Like Mohammad Ali I long to egoistically cry, “I am the greatest.” You could argue that what he was doing was for all black people, but I believe that it’s machismo was the opposite of the smarmy humility of Dickens’ Uriah Heep in David Copperfield. It was HIM that was great, and not any and every black person. It is that kind of ego that the French either admire or condemn in Napoleon Buonaparte. That is why when I do good deeds (such as they are), I try to make it separate from my written work: some good deeds should be done only for God. Of course, admitting that here probably undoes the work of not reporting them. I know that I will only get so much reward at Judgment Day for my written work. Why? Because I got book sales and public exposure; however much good I do, it is not “free.”
I have always longed for two different immortalities: the immortality of the Soul, and the immortality of History. The immortality of the Soul is when I shall–I hope–rejoin God in Heaven, for what I hope is a good record. The immortality of History is to have written books loved and reread by generations–of Americans, at least. In a way, my “I am the Greatest” is less humble than Mohammad Ali’s, because my published book The Bible According to Eve: Women of the Torah, and its three sequels, are an echo of a central book of the Jewish faith.

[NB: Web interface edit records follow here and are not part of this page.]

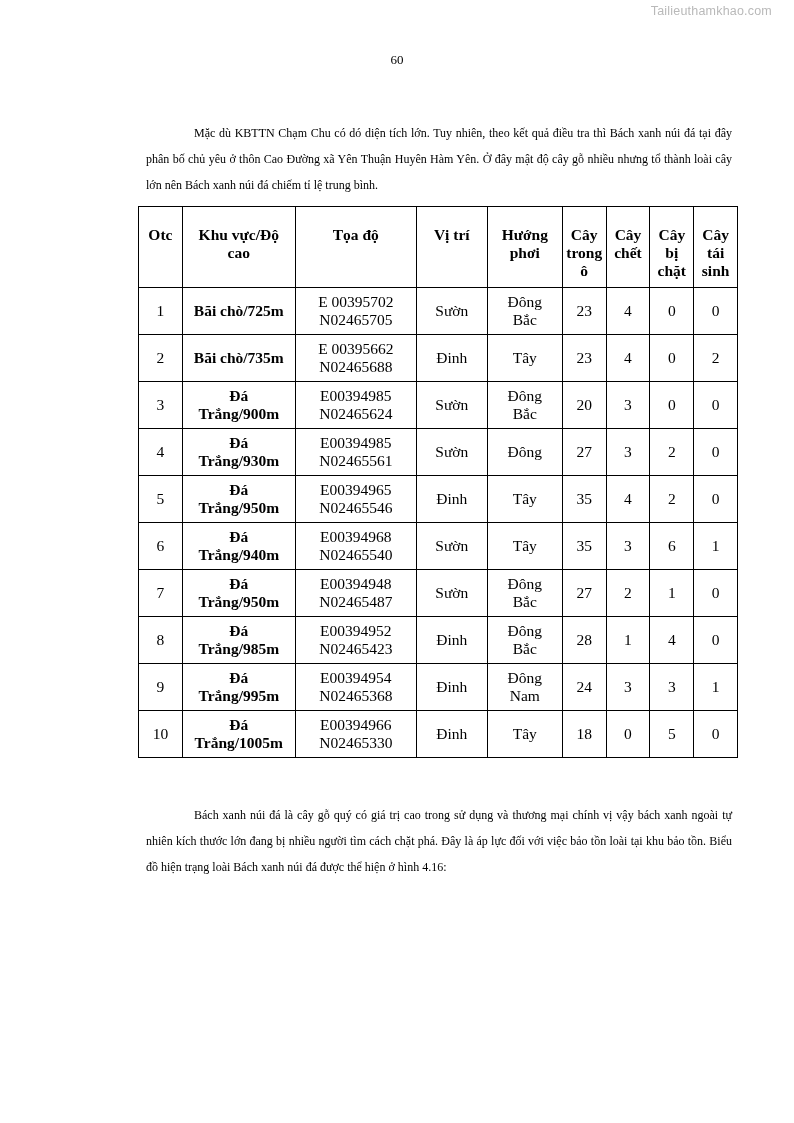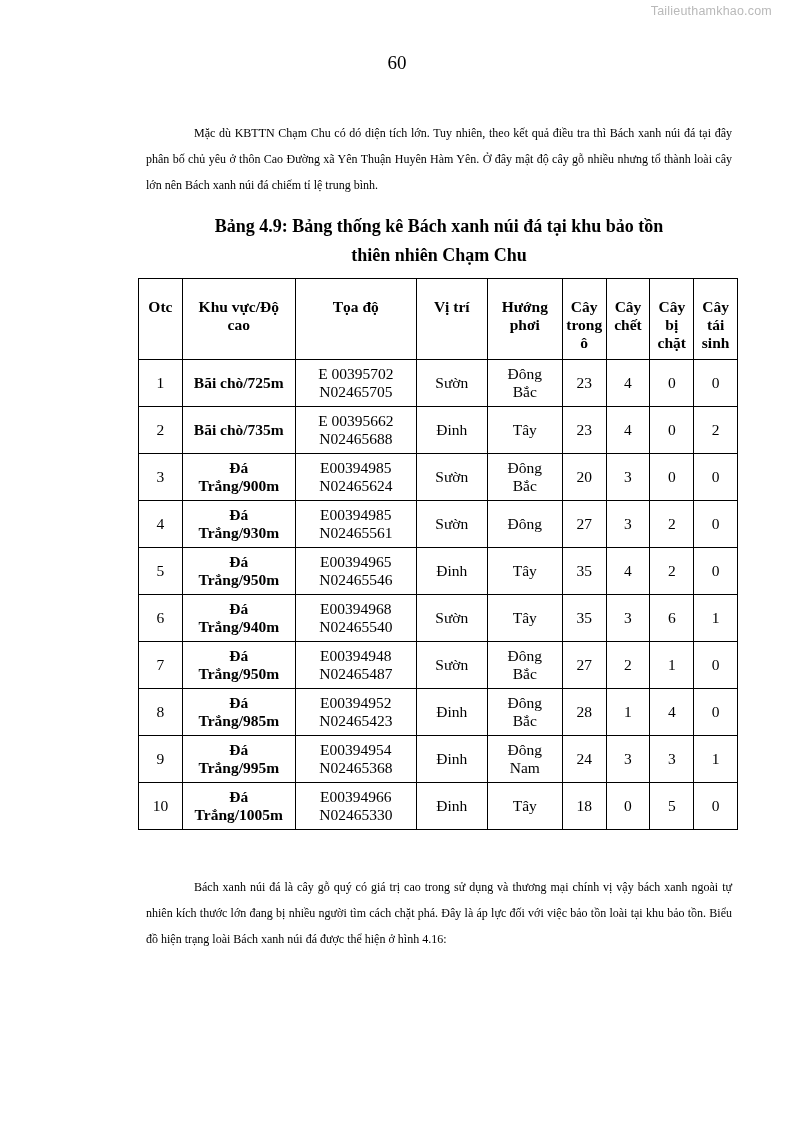--- a/index.html
+++ b/index.html
@@ -37,7 +37,7 @@
     left: 0;
     width: 794px;
     text-align: center;
-    font-size: 19px;
+    font-size: 13px;
   }
   .content {
     position: absolute;

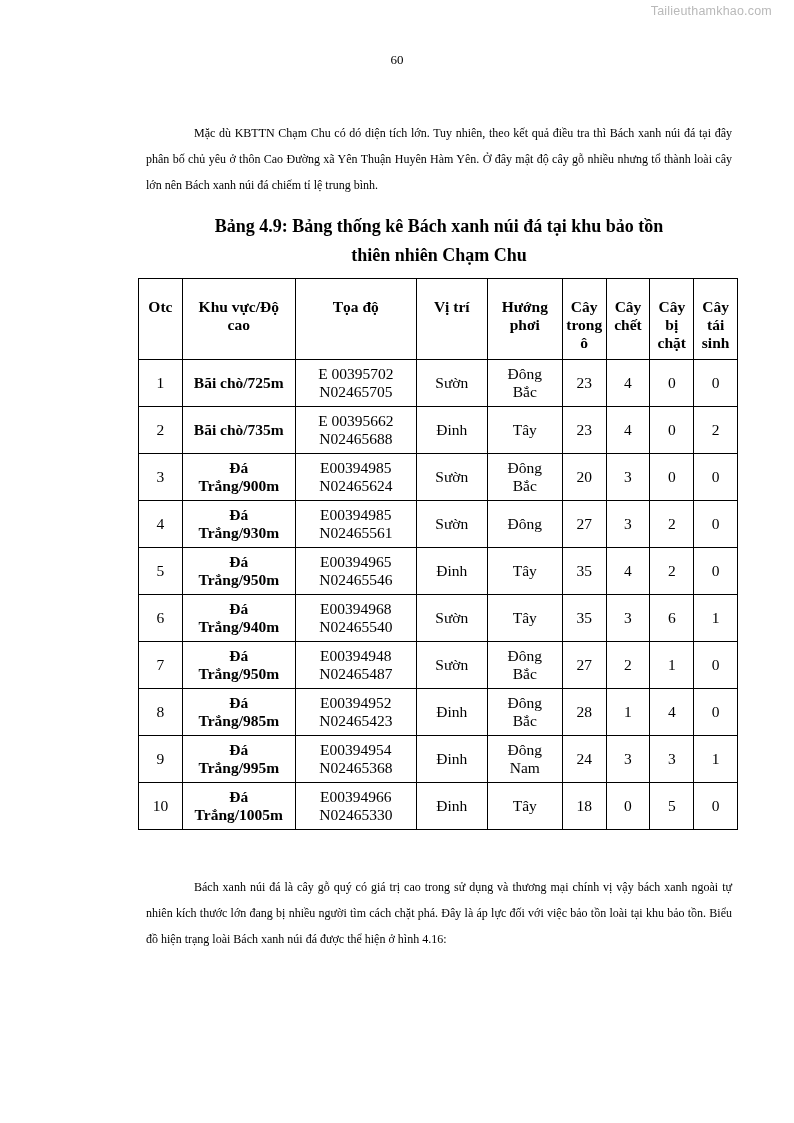--- a/index.html
+++ b/index.html
@@ -112,10 +112,6 @@
 
     <p class="body-text">Mặc dù KBTTN Chạm Chu có dó diện tích lớn. Tuy nhiên, theo kết quả điều tra thì Bách xanh núi đá tại đây phân bố chủ yêu ở thôn Cao Đường xã Yên Thuận Huyên Hàm Yên. Ở đây mật độ cây gỗ nhiều nhưng tổ thành loài cây lớn nên Bách xanh núi đá chiếm tỉ lệ trung bình.</p>
 
-    <div class="caption">
-      <span class="wrap-label">Bảng 4.9: Bảng thống kê Bách xanh núi đá tại khu bảo tồn</span>
-      <span class="wrap-label">thiên nhiên Chạm Chu</span>
-    </div>
 
     <table class="stat-table">
       <thead>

How much greater a book to write poetry about could a person find than the Hebrew Bible? And for what greater cause than to convince feminists that they can find a place in its pages?
I am sure all of this sounds ironic: to be convinced writing is a calling the way some other woman would be convinced being a gynecologist or a police officer, when it is done primarily in the home, sitting in a chair, writing. Yet authors like John Updike and John Irving are never questioned, “Are you sure what you are doing is work? Are you sure you are being manly even, doing this work within the home?” No, it is never said when a man “works within the home” for money, that there is anything wrong with it. It is only women judged this way. This is not entirely for bad reason: at one time it was the reverse. Women who worked outside of the home were automatically judged. Now, however, it has come full circle so that those of us who choose to express ourselves creatively have to be careful to be judged not “feminist” enough.
With that in mind, I would like to thank Rabbi Pepperstone (my rabbi) for something. Last Saturday he took one of my books about the Bible and read a poem out of it after reading the Torah portion. I was thrilled: at last I had gotten some recognition among my friends and fellow synagogue attendees for my work.